On the other hand we keep seeing only marginal generational imorovements in CPU space, yet performance gains over last 10 years in CPUs are very material.
Every new model might not be a leap like it used to be, but give it enough time and improvements add up.
Nobody is disputing that. I specifically said that I can see the improvements from the last six months. What I’m saying is we can’t assume that every two years it will improve at the same rate.
The further we get into this, the more AI feels like 3-D printing. Significantly bigger and will be more widely used for sure. But nowhere near the “new industrial revolution” that all these companies are making it out to be
Do you agree that economic and behaviour shift will be comparable to mobile and we are at the times of Nokia 3310. Does it count as industrial revolution?
I think that’s kind of a strange question/parallel that doesn’t have a concrete answer, partially because even the people making these tools don’t really know where it’s going to land or what the ultimate utility is. Hence why they’re begging all of us to figure out the billion dollar applications for them.
Ultimately they are clearly here to stay but I think they are going to be incredibly important in some industries and minimally present in others (a glorified chatbot/summarizing tool for instance). Whatever form it takes it’s definitely not going to be a model where individuals have subscriptions they pay for monthly.
> even the people making these tools don’t really know where it’s going to land
exactly my point to compare it with pre-iPhone mobile market: wide (and growing fast!) adoption, clear potential (WAP websites, J2ME games), many players in the game, some real market fit discovered already (Blackberry), influx of capitial and tinkerers alike, but still a lot of unknowns where it will ultimately land.
Even if no single improvement was revolutionary (even first iPhone was just a fancy phone without App Store), overall mobile made billion dollar industries possible, for better or worse, and changed the way we live. Counts as industrial revolution, comparable to the Internet itself in my eyes.
What would 3D printing have to do in order for it to be the new industrial revolution to you?
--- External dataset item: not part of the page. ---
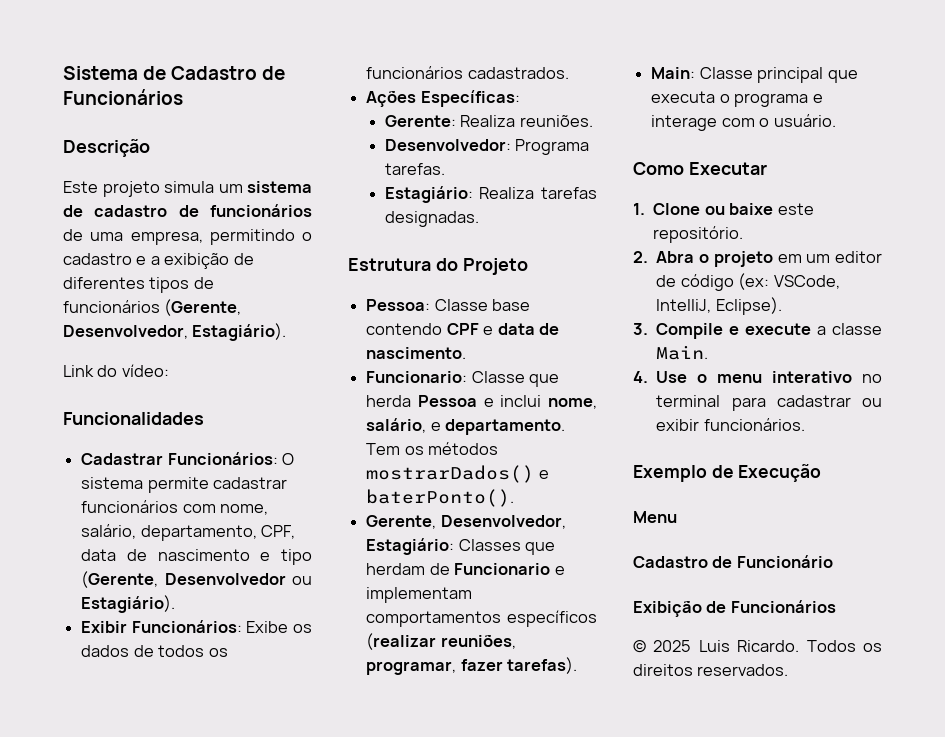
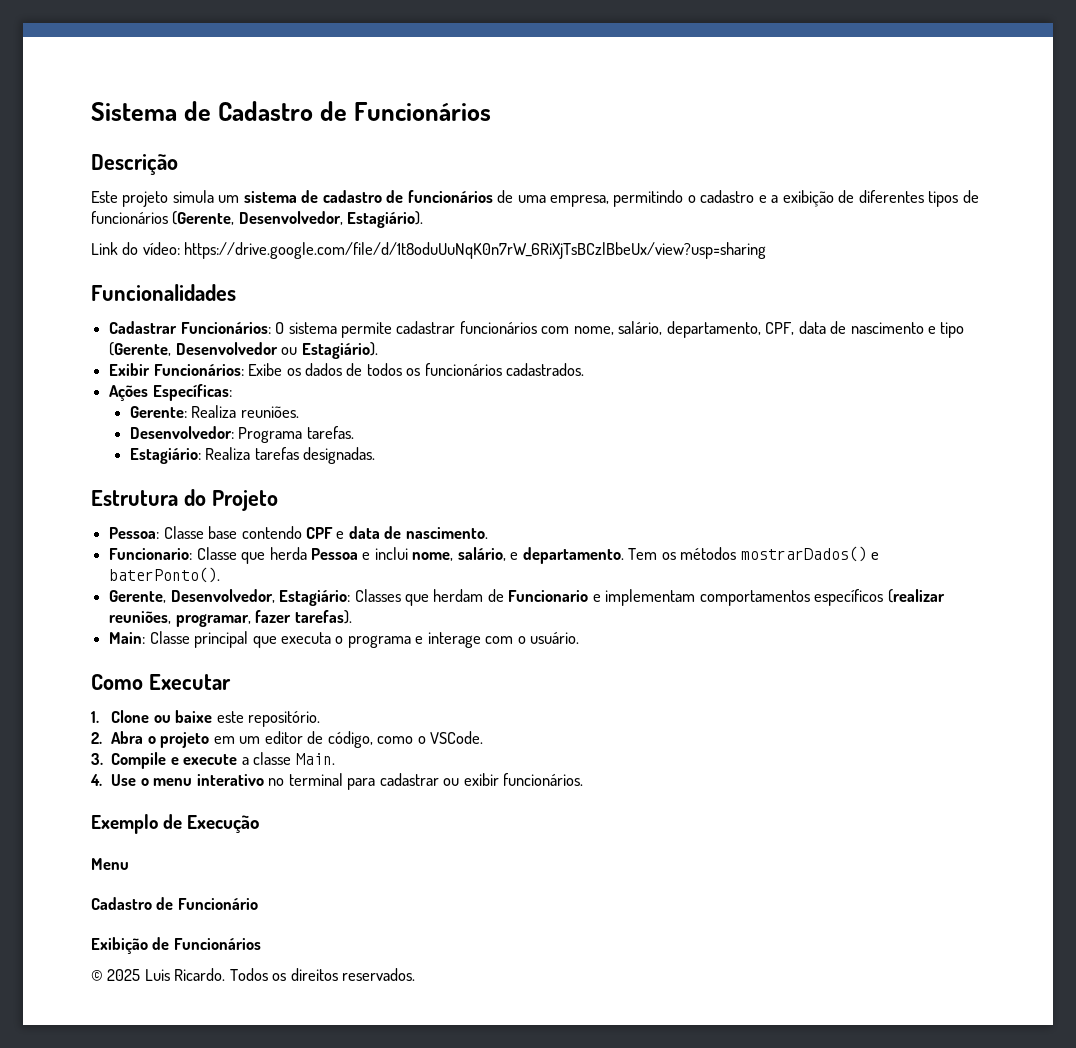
- Link do vídeo:
+ Link do vídeo: https://drive.google.com/file/d/1t8oduUuNqK0n7rW_6RiXjTsBCzlBbeUx/view?usp=sharing
- 2. Abra o projeto em um editor de código (ex: VSCode, IntelliJ, Eclipse).
+ 2. Abra o projeto em um editor de código, como o VSCode.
Everyone has one at home spitting out items they need daily/weekly like was promised. I don't know if you remember the 3D printer (somewhat) boom of the 2010's but the hype was crazy when it became more mainstream. Maker spaces popping up in cities everywhere, schools showing off their units, every conference had some talk on them, startups left and right. The AI boom is basically a more-funded version of that. It was hot hot hot and people thought every home was bound to have one.
It took a while, especially because the early 3D printers were a project of calibration unto themselves, but modern printers are fairly trouble free. I accidentally melted the bottom of my blender jug on my toaster oven so I'm printing a replacement one right now. Turns out the critical mass needed is someone else having already done the CAD so I can just hit print from my phone, makes it a reality.